■ Input records ■

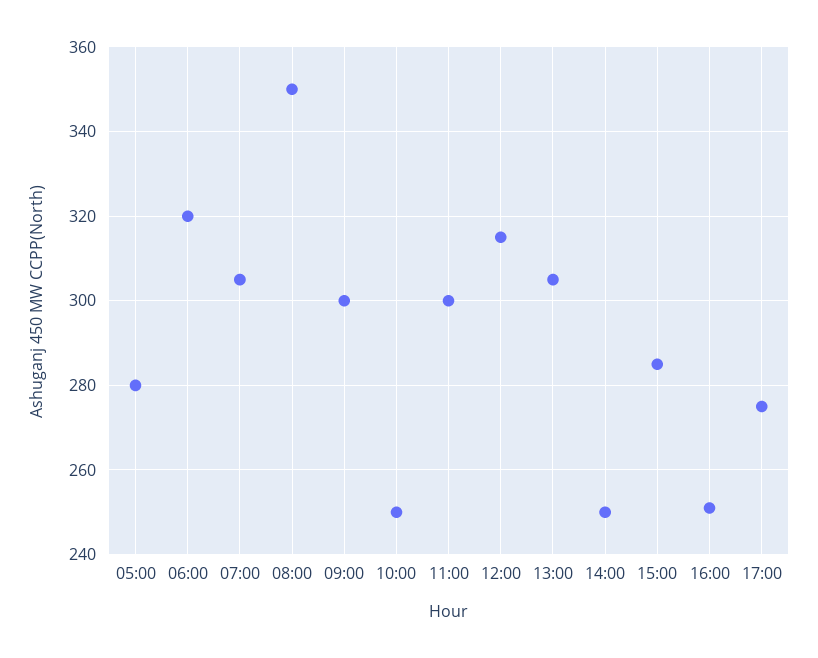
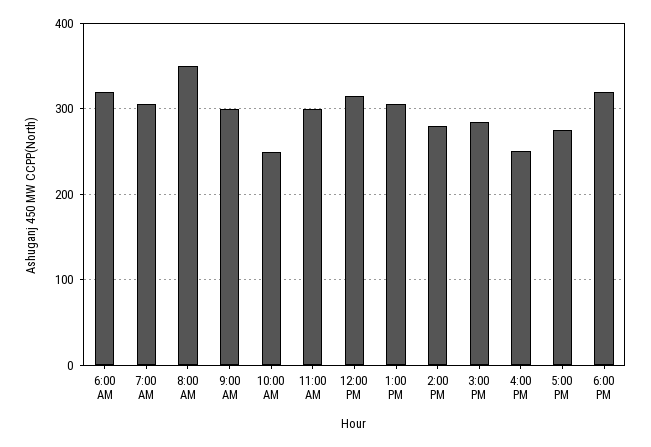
05:00: 280 -> none
14:00: 250 -> 280
6:00 PM: none -> 320

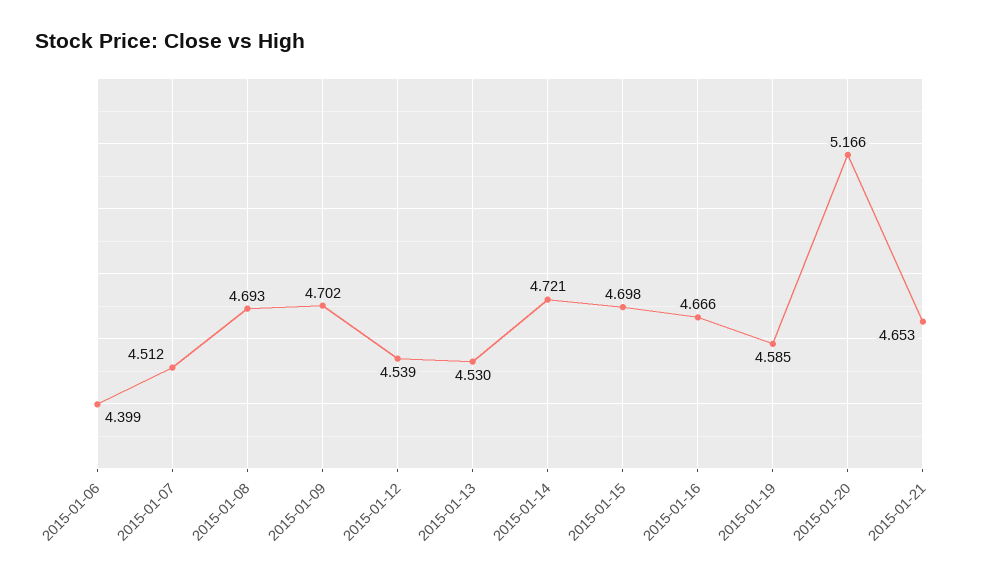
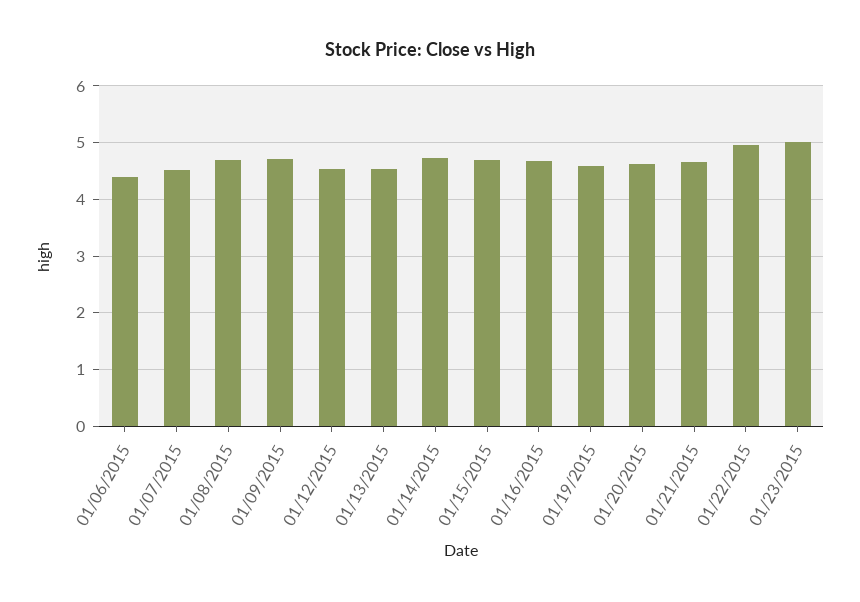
2015-01-20: 5.166 -> 4.6
01/22/2015: none -> 5
01/23/2015: none -> 5

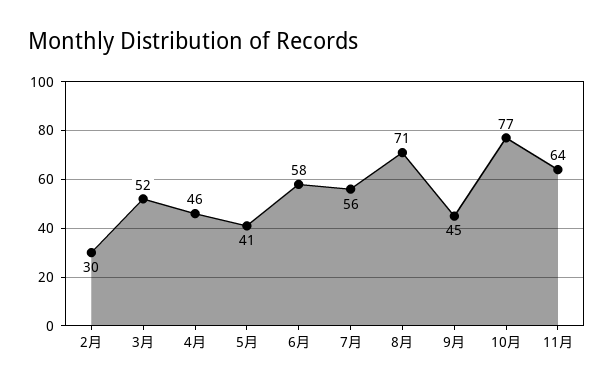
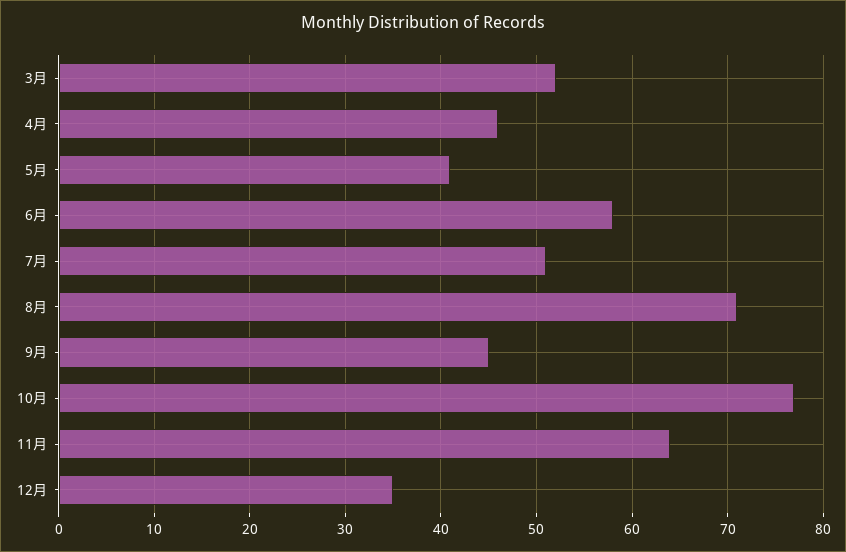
2月: 30 -> none
7月: 56 -> 51
12月: none -> 35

■ What to do ■
Scan the lines above for the word "none". Return each one that has it.

■ Task result ■
05:00: 280 -> none
6:00 PM: none -> 320
01/22/2015: none -> 5
01/23/2015: none -> 5
2月: 30 -> none
12月: none -> 35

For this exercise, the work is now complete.